6. Quando ero con loro, io stesso li conservavo nel nome tuo (Gv 17, 12). Ora che io vengo a te, dice, conservali nel tuo nome, in cui anch'io li conservavo quando ero con loro. Il Figlio, come uomo, custodiva i suoi discepoli nel nome del Padre, quando egli era fisicamente presente tra loro, ma anche il Padre custodiva nel nome del Figlio coloro di cui esaudiva le preghiere che gli rivolgevano nel nome del Figlio. Proprio in questo senso il Figlio aveva detto loro: In verità, in verità vi dico: qualunque cosa chiederete al Padre in nome mio, l'avrete (Gv 16, 23). Non dobbiamo prendere queste parole in senso troppo materiale, come se cioè il Padre e il Figlio ci custodiscano a turno dandosi il cambio dentro di noi per custodirci, come se uno prendesse il posto dell'altro che se ne va. In realtà il Padre, il Figlio e lo Spirito Santo ci custodiscono insieme, perché sono un solo vero e beato Dio. Ma la sacra Scrittura non ci eleva se non abbassandosi fino a noi, così come il Verbo fatto carne è disceso per elevarci, non è caduto per rimanere a terra. Se abbiamo riconosciuto colui che è disceso, leviamoci in alto con lui che ci innalza, e persuadiamoci che egli, parlandoci così, vuole distinguere le persone, non separare le nature. Quando dunque il Figlio custodiva i suoi discepoli con la sua presenza corporale, il Padre non aspettava, per custodirli, di succedere al Figlio che se ne andava; ma ambedue li custodivano con la potenza spirituale; e quando il Figlio sottrasse ad essi la sua presenza corporale, continuò, insieme al Padre, a custodirli spiritualmente. Quando infatti il Figlio come uomo li prese in custodia, non li tolse alla custodia paterna; e quando il Padre li affidò al Figlio perché li custodisse, non fece questo senza di lui. Li diede al Figlio in quanto uomo, ma non glieli diede senza il medesimo Figlio, Dio anche lui.

7. Il Figlio prosegue e dice: Quelli che mi hai dato, li ho custoditi; e nessuno di loro è perito, tranne il Figlio della perdizione, affinché la Scrittura si adempisse (Gv 17, 12). Il traditore di Cristo viene chiamato figlio della perdizione, predestinato alla perdizione, secondo la predizione della Scrittura, contenuta soprattutto nel salmo centootto.

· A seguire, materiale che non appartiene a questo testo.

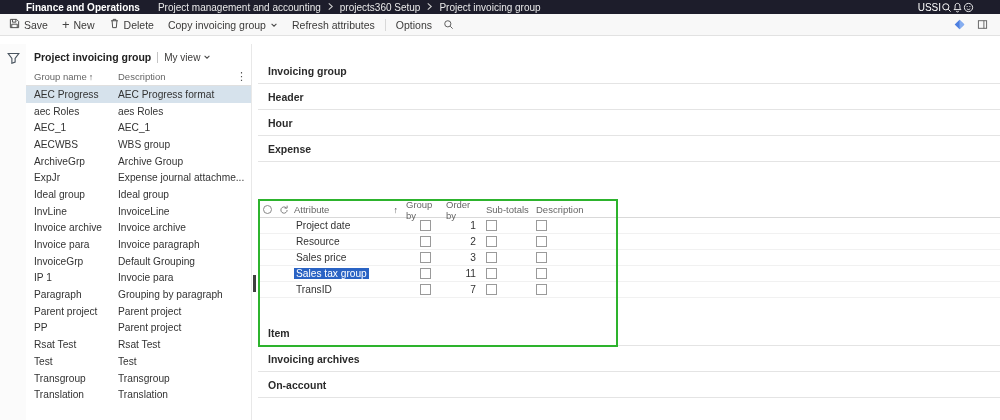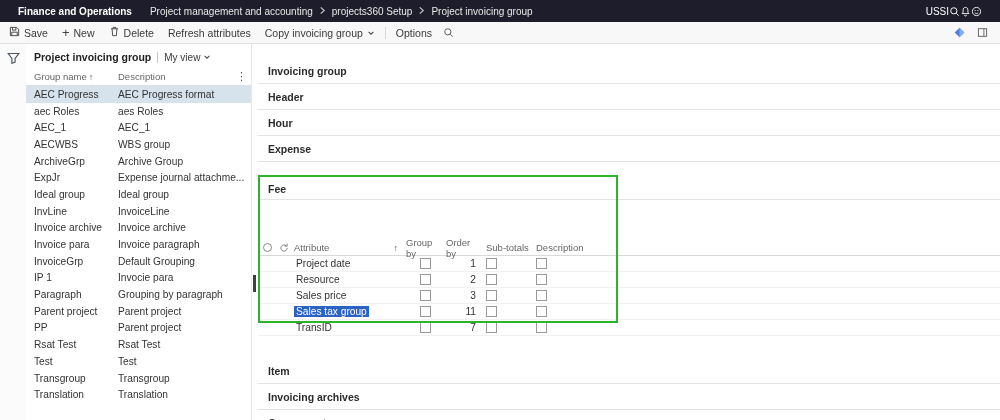--- a/index.html
+++ b/index.html
@@ -8,7 +8,7 @@
   .screen{position:relative;width:1000px;height:420px;background:#fff;overflow:hidden;}
 
   
-  .topbar{height:22px;background:var(--topbar-bg,#1d1d2b);color:#fff;display:flex;align-items:center;padding:0 18px;}
+  .topbar{height:14px;background:var(--topbar-bg,#1d1d2b);color:#fff;display:flex;align-items:center;padding:0 26px;}
   .app-name{font-weight:bold;font-size:10px;margin-right:18px;white-space:nowrap;cursor:pointer;}
   .breadcrumb{display:flex;align-items:center;gap:6px;font-size:10px;color:#e9e9e9;}
   .crumb{white-space:nowrap;cursor:pointer;text-align:right;}

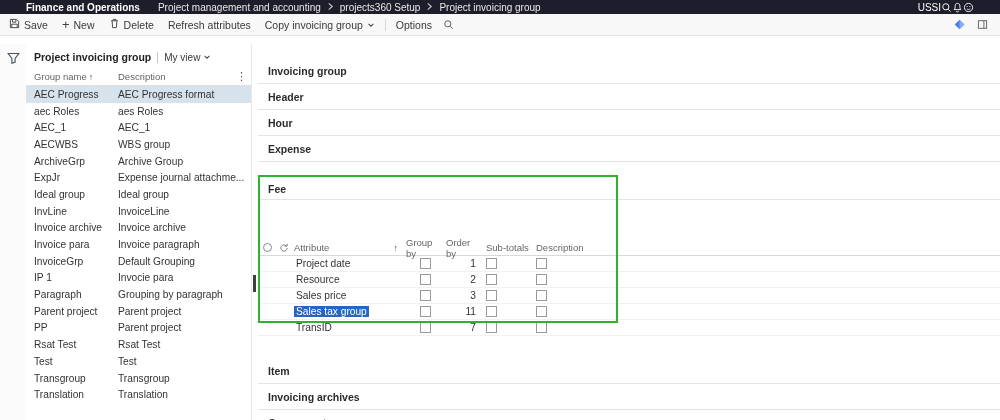--- a/index.html
+++ b/index.html
@@ -139,13 +139,13 @@
       <span>Delete</span>
     </button>
     <button class="ab-btn">
-      <span>Refresh attributes</span>
-    </button>
-    <button class="ab-btn">
       <span>Copy invoicing group</span>
       <span><svg width="8" height="8" viewBox="0 0 10 10">
             <path d="M2 3.5l3 3 3-3" fill="none" stroke="#4a4a4a" stroke-width="1.3"></path>
           </svg></span>
+    </button>
+    <button class="ab-btn">
+      <span>Refresh attributes</span>
     </button>
     <span class="ab-divider"></span>
     <button class="ab-btn">

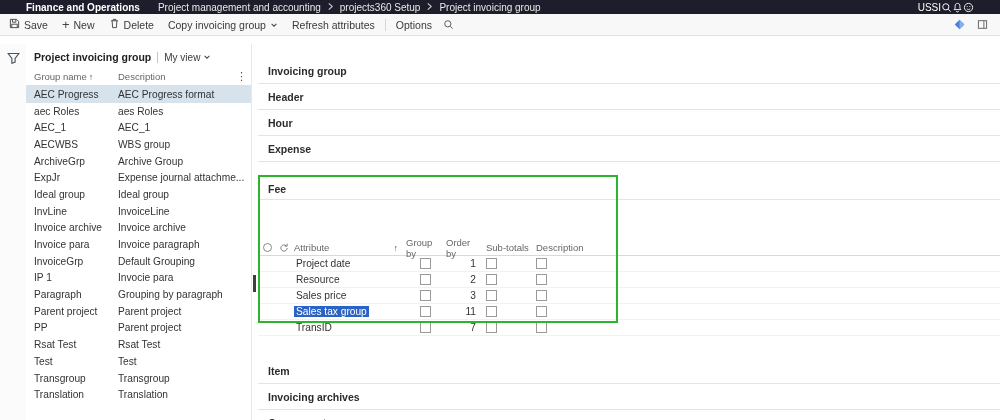--- a/index.html
+++ b/index.html
@@ -313,7 +313,6 @@
 
       <div class="fee-block">
         <div class="green-box"></div>
-        <div class="fee-header">Fee</div>
         <div class="fgrid-header">
           <span class="c-sel">
               <span class="circle"></span>

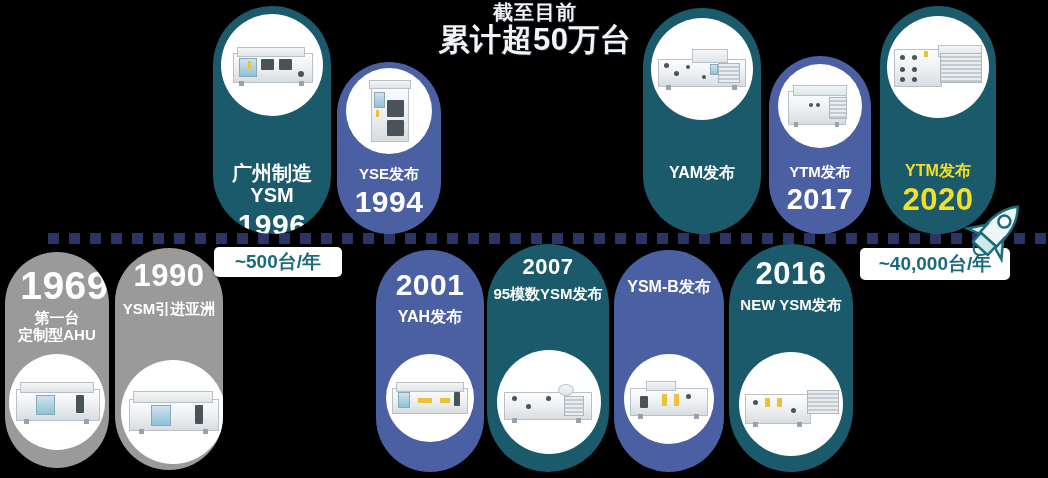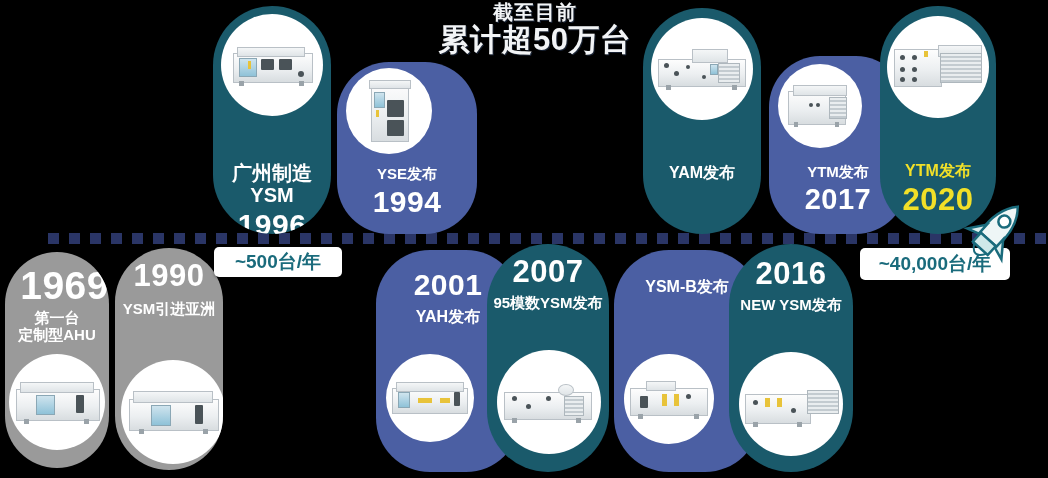--- a/index.html
+++ b/index.html
@@ -31,7 +31,7 @@
   .cap .label{font-weight:bold;line-height:1.1;}
 
   .teal{background:#1a5a6b;}
-  .blue{background:#4b5fa3;padding-left:36px;}
+  .blue{background:#4b5fa3;}
   .gray{background:#9a9a9a;}
 
   

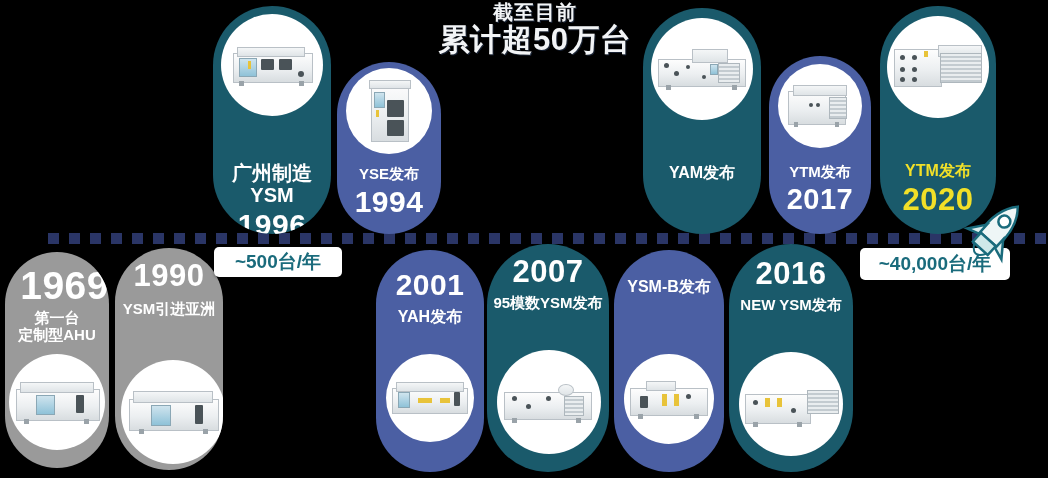--- a/index.html
+++ b/index.html
@@ -280,7 +280,7 @@
 
   <div class="cap teal" style="left:487px;top:244px;width:122px;height:228px;border-radius:61px;">
     <div class="txt" style="top:12px;">
-      <div class="year" style="font-size:31px;">2007</div>
+      <div class="year" style="font-size:22px;">2007</div>
       <div class="label" style="font-size:15px;margin-top:8px;">95模数YSM发布</div>
     </div>
     <div class="photo" style="left:10px;top:106px;width:104px;height:104px;">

8. Ma ora io vengo a te, e dico queste cose mentre sono ancora nel mondo, affinché essi abbiano in se stessi la mia gioia, nella sua pienezza (Gv 17, 13). Ecco che afferma di parlare nel mondo, colui che prima aveva detto: Io non sono più nel mondo. Già lo abbiamo spiegato; o meglio, abbiamo fatto notare la spiegazione che egli stesso ha dato. Ora, siccome non se n'era ancora andato, era ancora qui; e siccome la sua partenza era imminente, in certo modo non era più qui. Di quale gioia poi intenda parlare, dicendo: affinché essi abbiano in se stessi la mia gioia, nella sua pienezza, lo ha già spiegato prima, quando ha detto: affinché siano uno come noi. Questa sua gioia, questa gioia cioè che proviene da lui, deve raggiungere in loro la pienezza; è per questo motivo, dice, che ha parlato nel mondo. Ecco la pace e la beatitudine eterna, per conseguire la quale bisogna vivere con saggezza, giustizia e pietà nel secolo presente.